Juan Pablo Schiavi (b. Buenos Aires, June 10, 1957) is an Argentinian agronomist and politician who has held a wide range of positions at the top of national and municipal government of Argentina.
Following the resignation of Raúl Jaime in 2009, Schiavi was appointed Argentina’s Ministry of Transportation. He left the position after the Once Tragedy of 2012, a product of infrastructure problems that were widely believed to be the result of corruption and negligence in his ministry. He was sentenced to 8 years imprisonment for his responsibility in the accident.
In an account of Schiavi’s history of political loyalties, the newspaper La Nación described him as having been, in turn, a “Grossista” (a disciple of Carlos Grosso) a “Macrista” (Mauricio Macri), a “Telermanista” (Jorge Telerman), a “Devidista” (Julio De Vido), and finally a “Cristinista” (Cristina Fernandez de Kirchner).
At age 15, he was active in the Montoneros, a left-wing urban guerrilla group. He went on to become a member of the militant Peronist Youth and belonged to a group of “angry militant Peronists” who made headlines when they tried to force their way into the Casa Rosada on 19 December 1982.
Schiavi received a degree in agricultural engineering at the University of Buenos Aires in 1985. Between 1983 and 1985 he did laboratory and field experiments involving wheat and corn for the National Institute of Agricultural Economics.
In 1985 he became managing partner of a long-distance carrier and directed a study of agricultural advisers.
He won his first political office in 1987 when he served as a consultant to the Peronist bloc on the City Council of Buenos Aires.

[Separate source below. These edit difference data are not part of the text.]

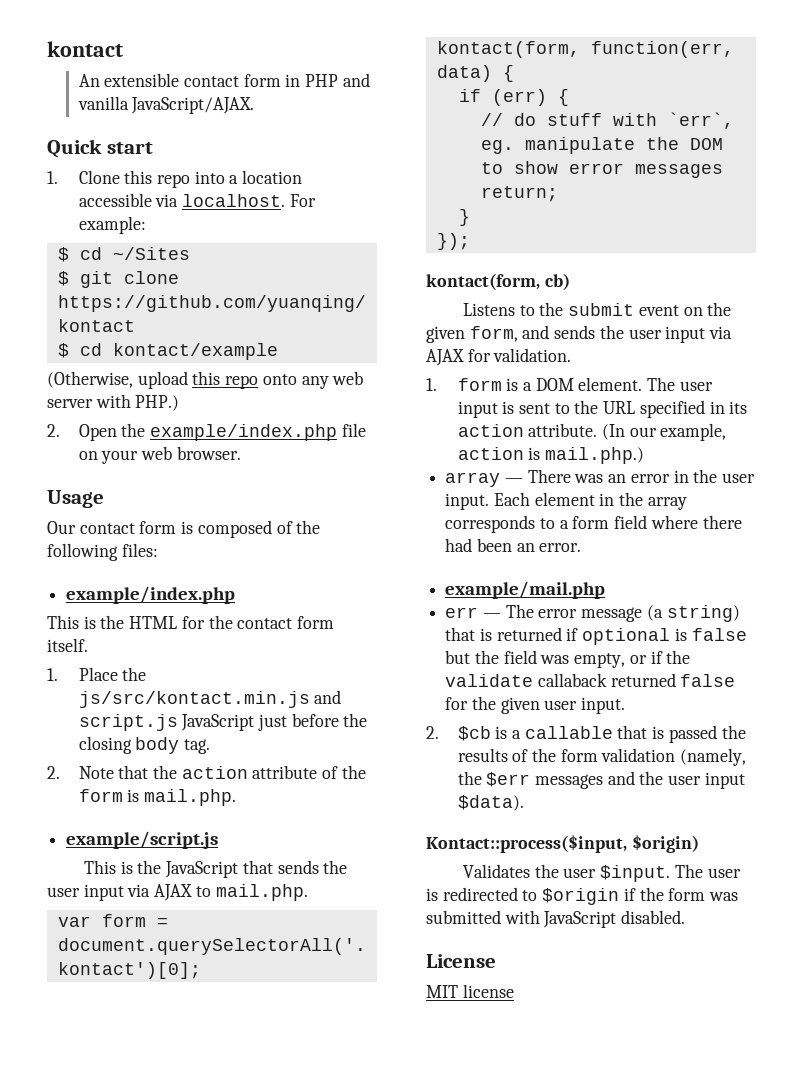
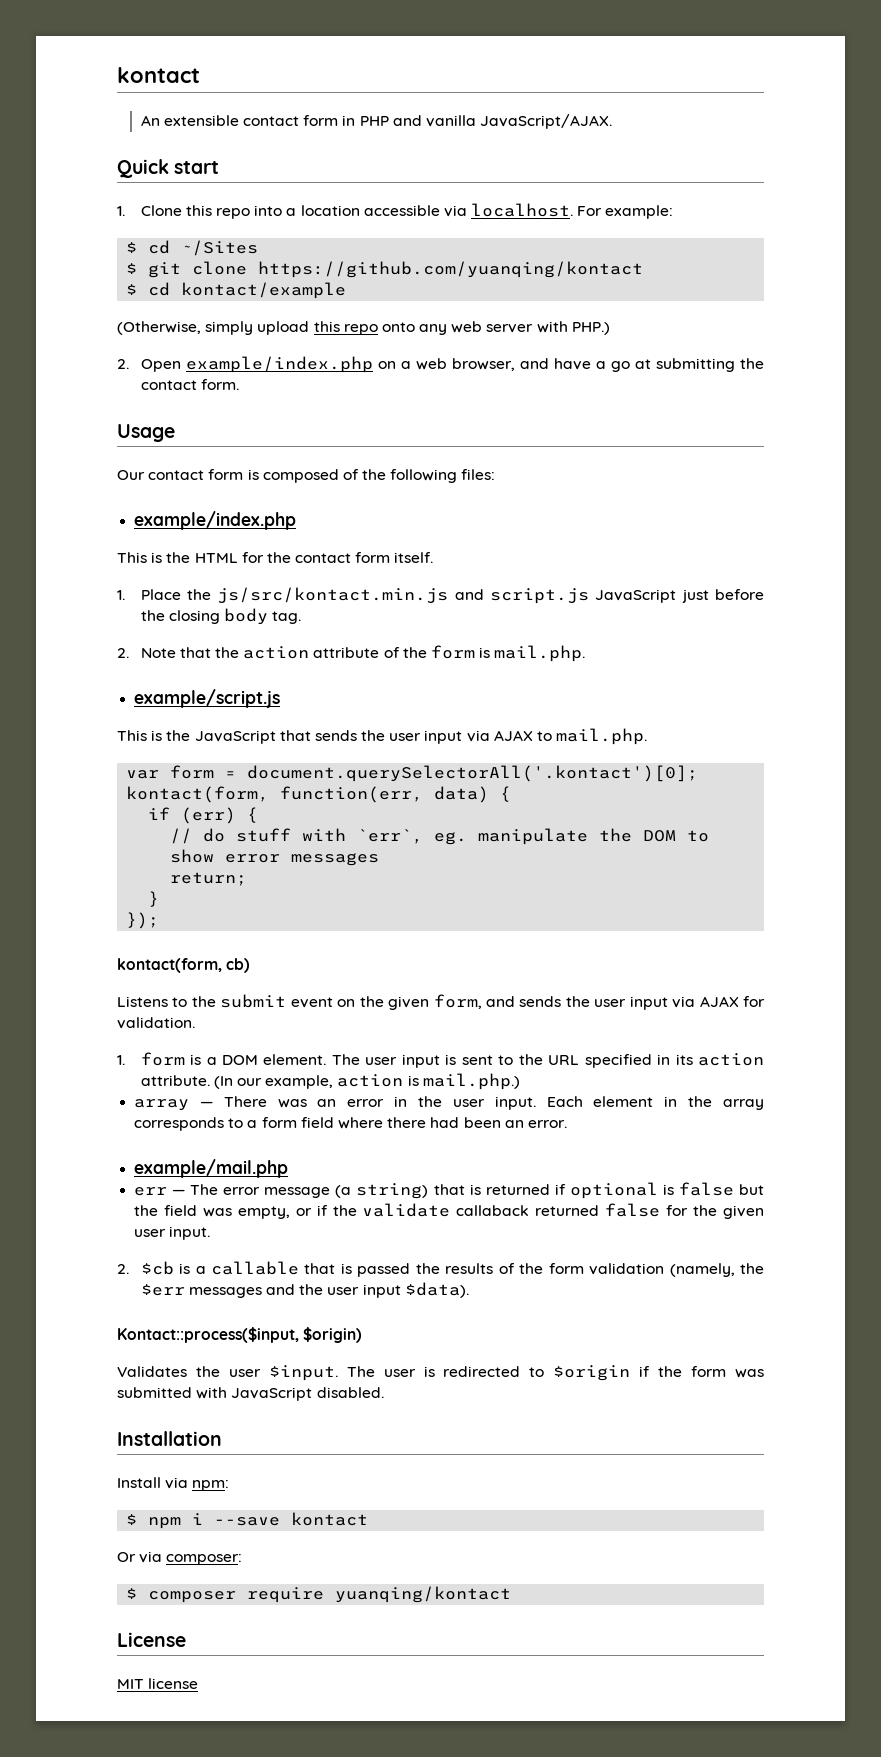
- (Otherwise, upload this repo onto any web server with PHP.)
+ (Otherwise, simply upload this repo onto any web server with PHP.)
- 2. Open the example/index.php file on your web browser.
+ 2. Open example/index.php on a web browser, and have a go at submitting the contact form.
+ Installation
+ Install via npm:
+ $ npm i --save kontact
+ Or via composer:
+ $ composer require yuanqing/kontact

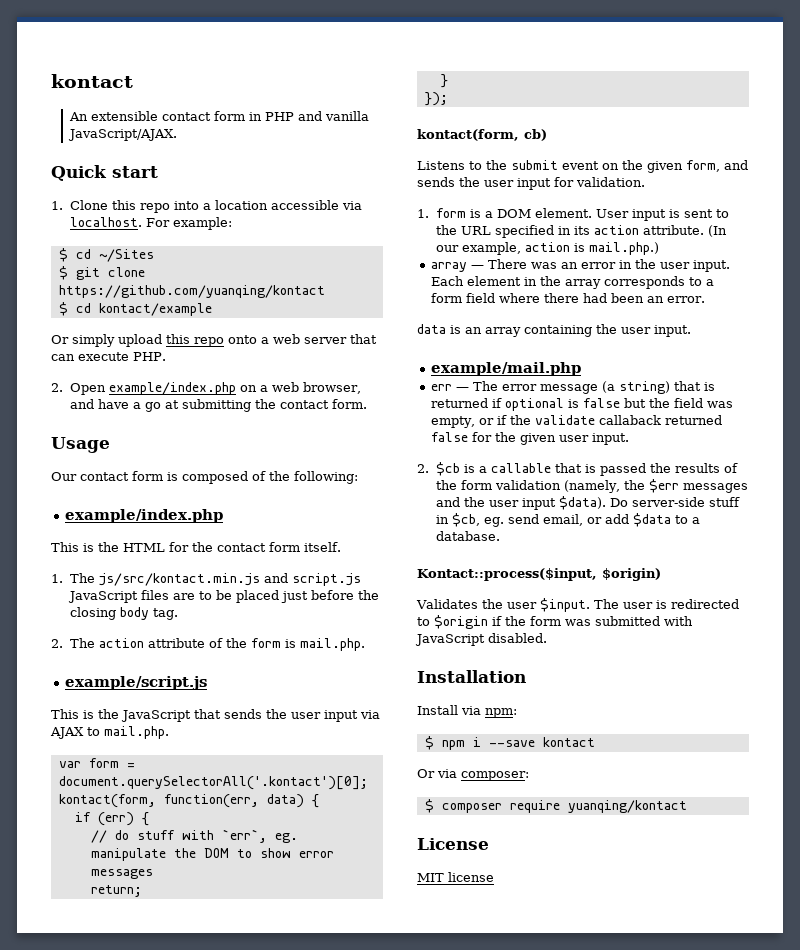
- (Otherwise, simply upload this repo onto any web server with PHP.)
+ Or simply upload this repo onto a web server that can execute PHP.
- Our contact form is composed of the following files:
+ Our contact form is composed of the following:
- 1. Place the js/src/kontact.min.js and script.js JavaScript just before the closing body tag.
+ 1. The js/src/kontact.min.js and script.js JavaScript files are to be placed just before the closing body tag.
- 2. Note that the action attribute of the form is mail.php.
+ 2. The action attribute of the form is mail.php.
- Listens to the submit event on the given form, and sends the user input via AJAX for validation.
+ Listens to the submit event on the given form, and sends the user input for validation.
- The user input is sent to the URL specified in its action attribute.
+ User input is sent to the URL specified in its action attribute.
+ data is an array containing the user input.
+ Do server-side stuff in $cb, eg. send email, or add $data to a database.

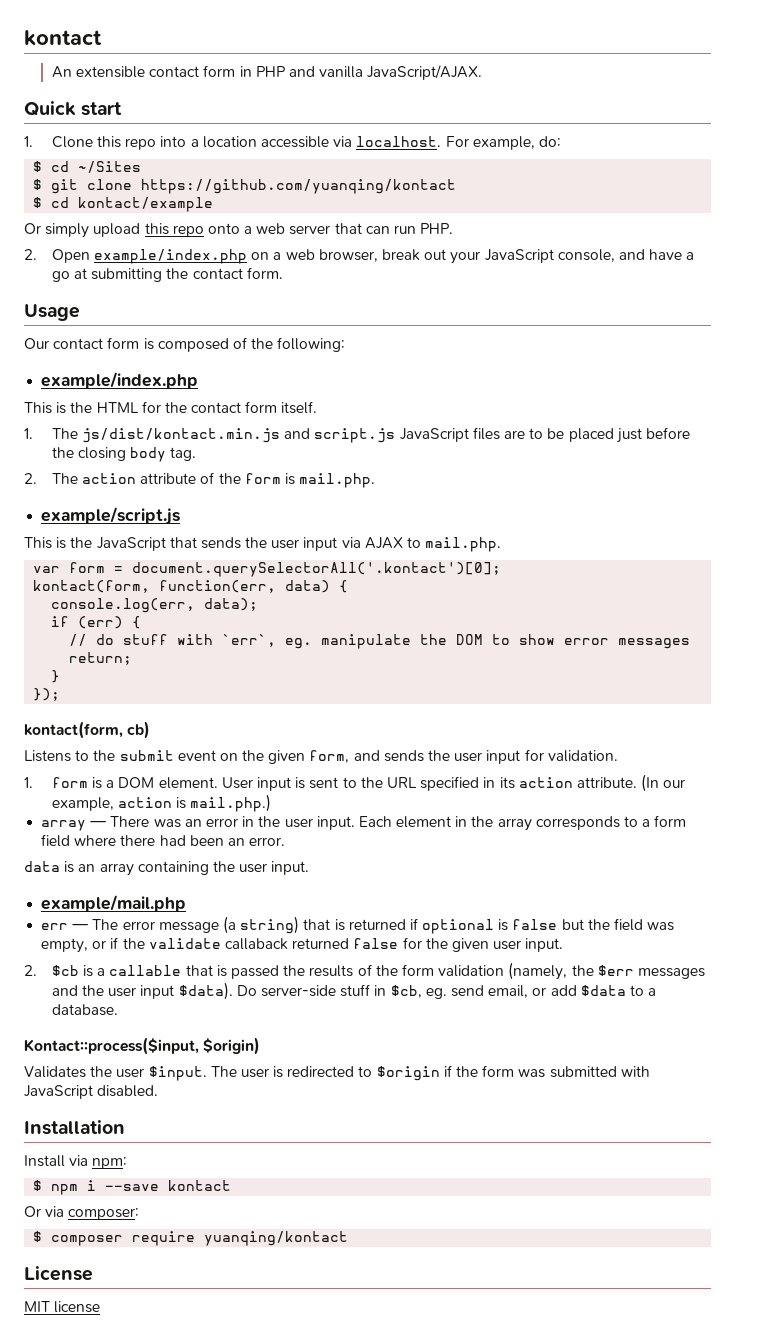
- For example:
+ For example, do:
- Or simply upload this repo onto a web server that can execute PHP.
+ Or simply upload this repo onto a web server that can run PHP.
- 2. Open example/index.php on a web browser, and have a go at submitting the contact form.
+ 2. Open example/index.php on a web browser, break out your JavaScript console, and have a go at submitting the contact form.
- 1. The js/src/kontact.min.js and script.js JavaScript files are to be placed just before the closing body tag.
+ 1. The js/dist/kontact.min.js and script.js JavaScript files are to be placed just before the closing body tag.
+ console.log(err, data);

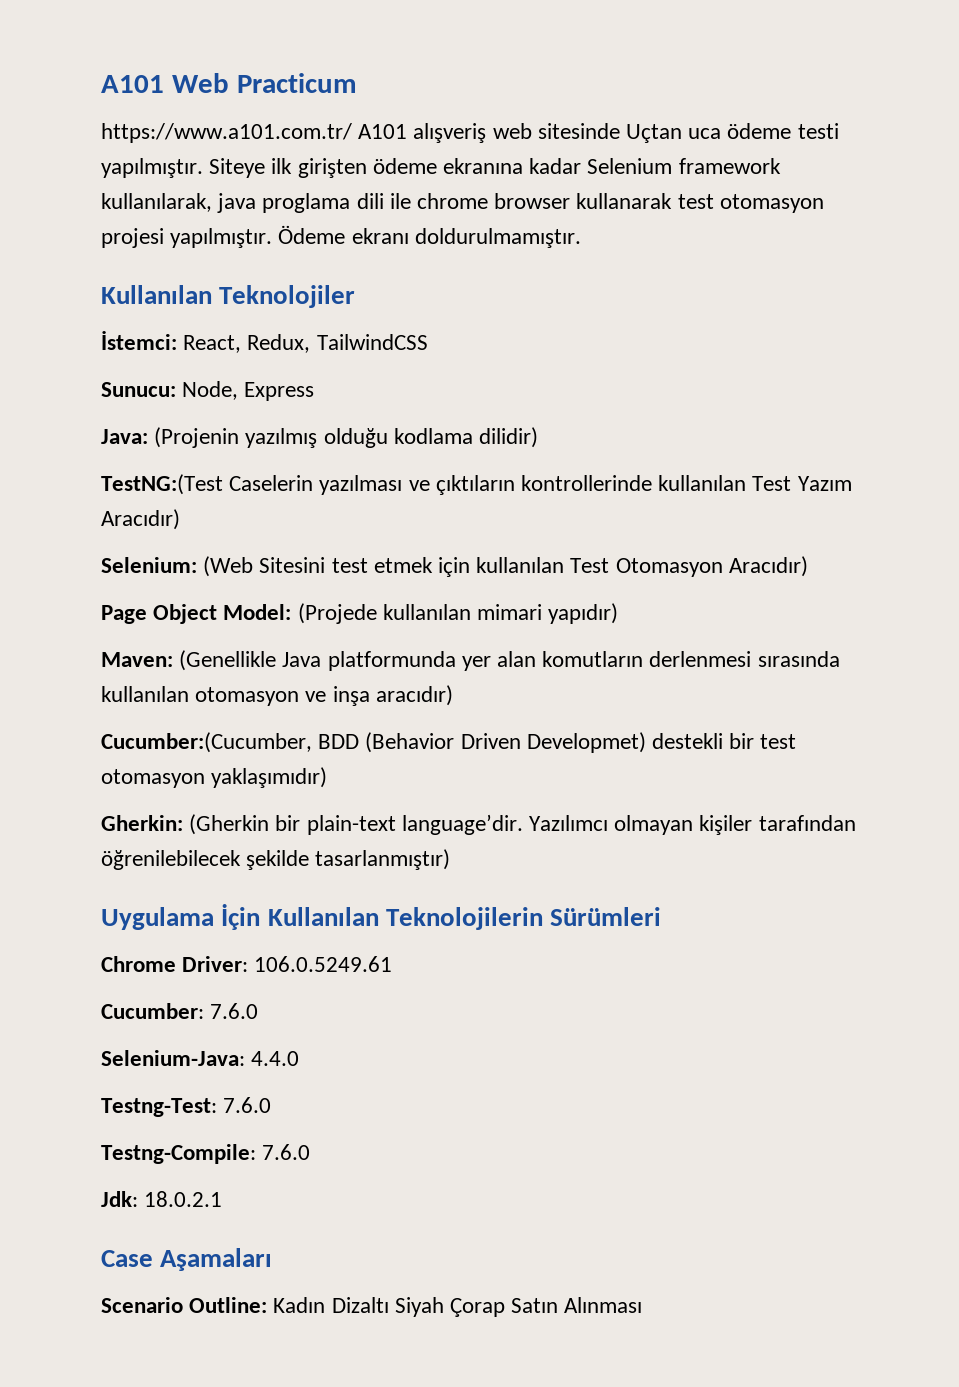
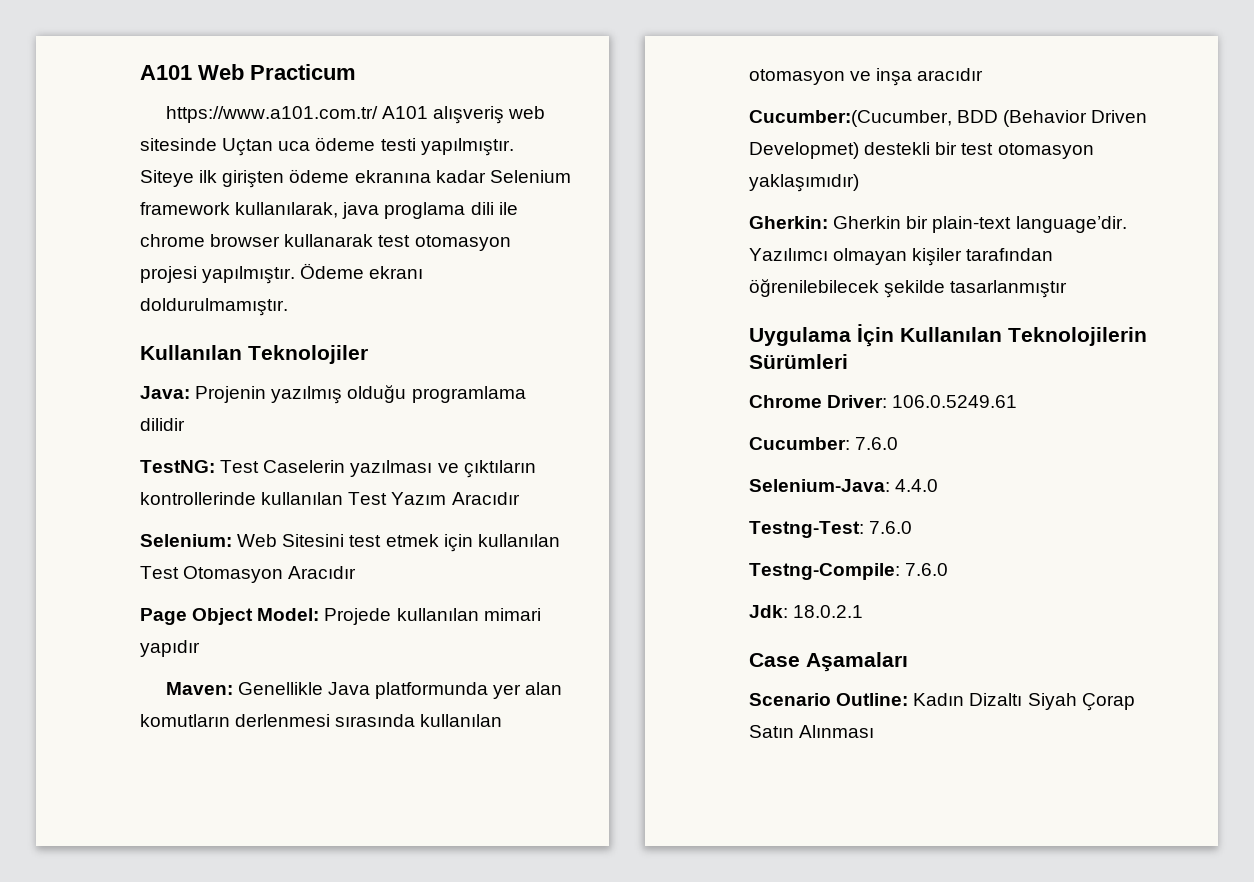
- İstemci: React, Redux, TailwindCSS
- Sunucu: Node, Express
- Java: (Projenin yazılmış olduğu kodlama dilidir)
- TestNG:(Test Caselerin yazılması ve çıktıların kontrollerinde kullanılan Test Yazım Aracıdır)
+ Java: Projenin yazılmış olduğu programlama dilidir
+ TestNG: Test Caselerin yazılması ve çıktıların kontrollerinde kullanılan Test Yazım Aracıdır
- Selenium: (Web Sitesini test etmek için kullanılan Test Otomasyon Aracıdır)
+ Selenium: Web Sitesini test etmek için kullanılan Test Otomasyon Aracıdır
- Page Object Model: (Projede kullanılan mimari yapıdır)
+ Page Object Model: Projede kullanılan mimari yapıdır
- Maven: (Genellikle Java platformunda yer alan komutların derlenmesi sırasında kullanılan otomasyon ve inşa aracıdır)
+ Maven: Genellikle Java platformunda yer alan komutların derlenmesi sırasında kullanılan otomasyon ve inşa aracıdır
- Gherkin: (Gherkin bir plain-text language’dir.
+ Gherkin: Gherkin bir plain-text language’dir.
- Yazılımcı olmayan kişiler tarafından öğrenilebilecek şekilde tasarlanmıştır)
+ Yazılımcı olmayan kişiler tarafından öğrenilebilecek şekilde tasarlanmıştır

While Carlos Grosso was Mayor of the City of Buenos Aires, he appointed Schiavi as Ministry of Maintenance Services for the municipality, which meant that he was “in charge of the lucrative agreements for the collection of waste.” The city’s main waste-disposal contractor was Manliba, a firm that was a part of Grupo Macri-SOCMA. During this period Schiavi entered the orbit of the president of SOCMA, Mauricio Macri, for whom he would later work, and also developed a close relationship with SOCMA executive Daniel Chaín, who later became the city’s Secretary of Urban Development. After Carlos Grosso, described by La Nación as “an icon of Peronist renovation,” left his job “amid a flood of corruption allegations,” Schiavi went into business with Chain, with whom he ran an architectural firm during most of the 1990s. Together they renovated some 30 train stations.